- _TASK TO COMPLETE_
Take each line of the listing that has the string "none" and report it.

··········

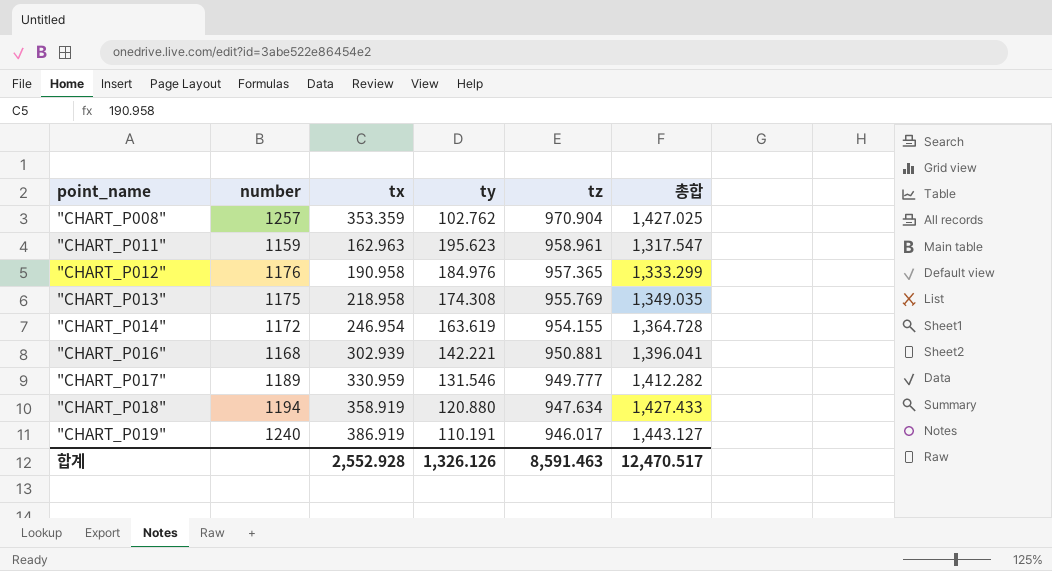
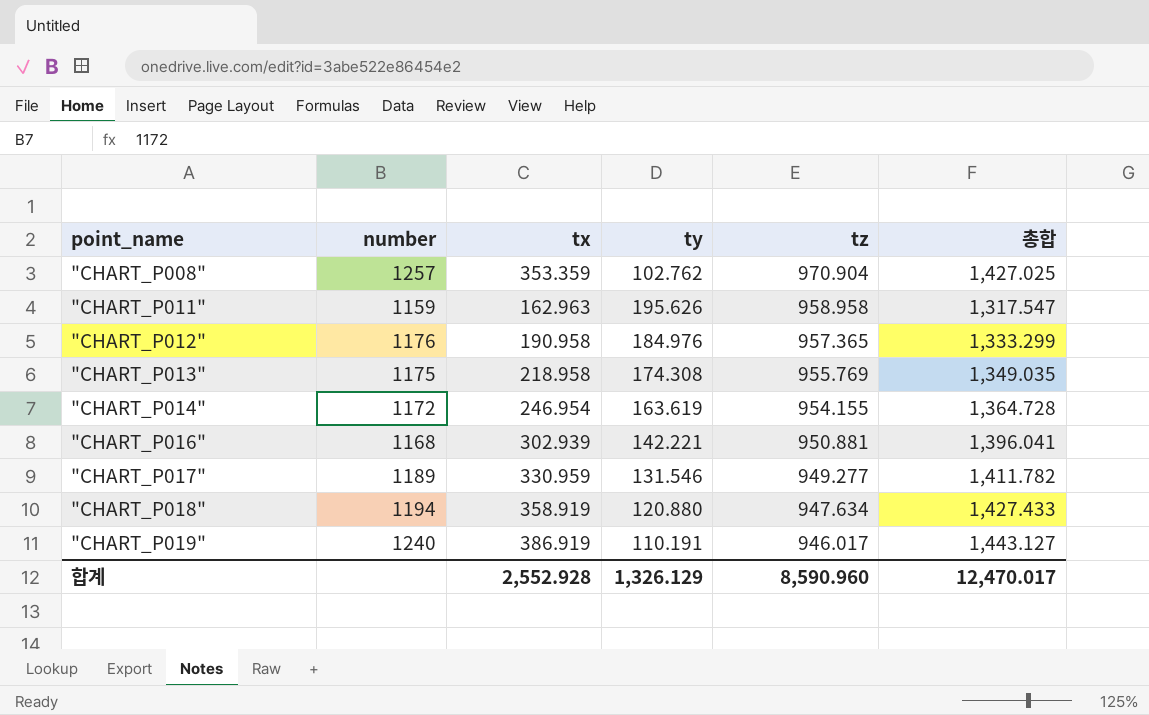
"CHART_P011" | ty: 195.623 -> 195.626
"CHART_P011" | tz: 958.961 -> 958.958
"CHART_P017" | tz: 949.777 -> 949.277
"CHART_P017" | 총합: 1,412.282 -> 1,411.782
합계 | ty: 1,326.126 -> 1,326.129
합계 | tz: 8,591.463 -> 8,590.960
합계 | 총합: 12,470.517 -> 12,470.017

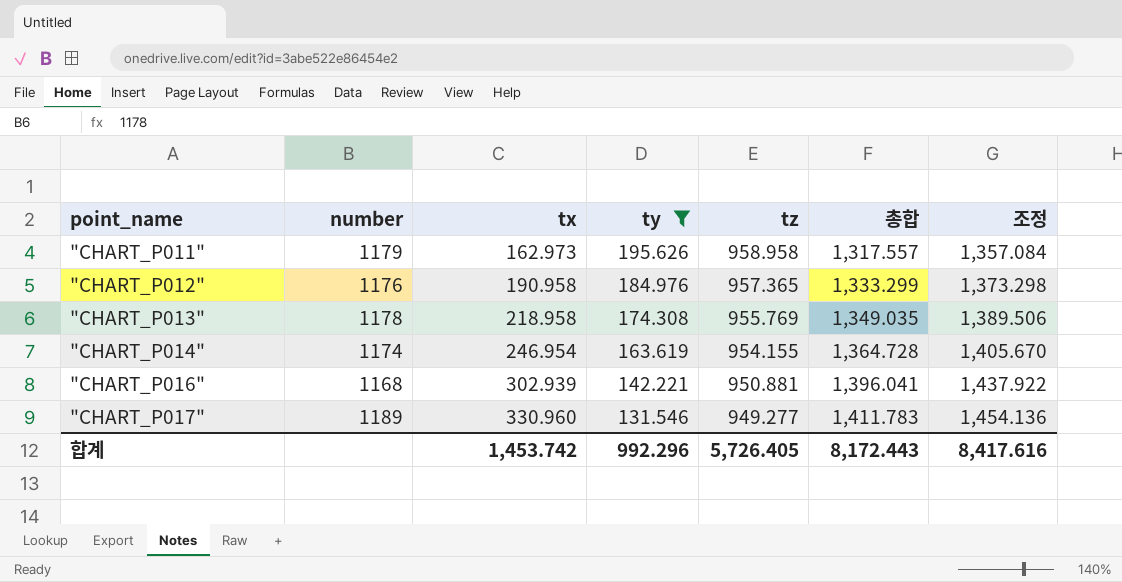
filter: none -> ty >= 131.546
column 조정 | formula: none -> [총합] * 1.03
"CHART_P011" | number: 1159 -> 1179
"CHART_P011" | tx: 162.963 -> 162.973
"CHART_P011" | 총합: 1,317.547 -> 1,317.557
"CHART_P013" | number: 1175 -> 1178
"CHART_P014" | number: 1172 -> 1174
"CHART_P017" | tx: 330.959 -> 330.960
"CHART_P017" | 총합: 1,411.782 -> 1,411.783
합계 | tx: 2,552.928 -> 1,453.742
합계 | ty: 1,326.129 -> 992.296
합계 | tz: 8,590.960 -> 5,726.405
합계 | 총합: 12,470.017 -> 8,172.443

··········

- _TASK SOLUTION_
filter: none -> ty >= 131.546
column 조정 | formula: none -> [총합] * 1.03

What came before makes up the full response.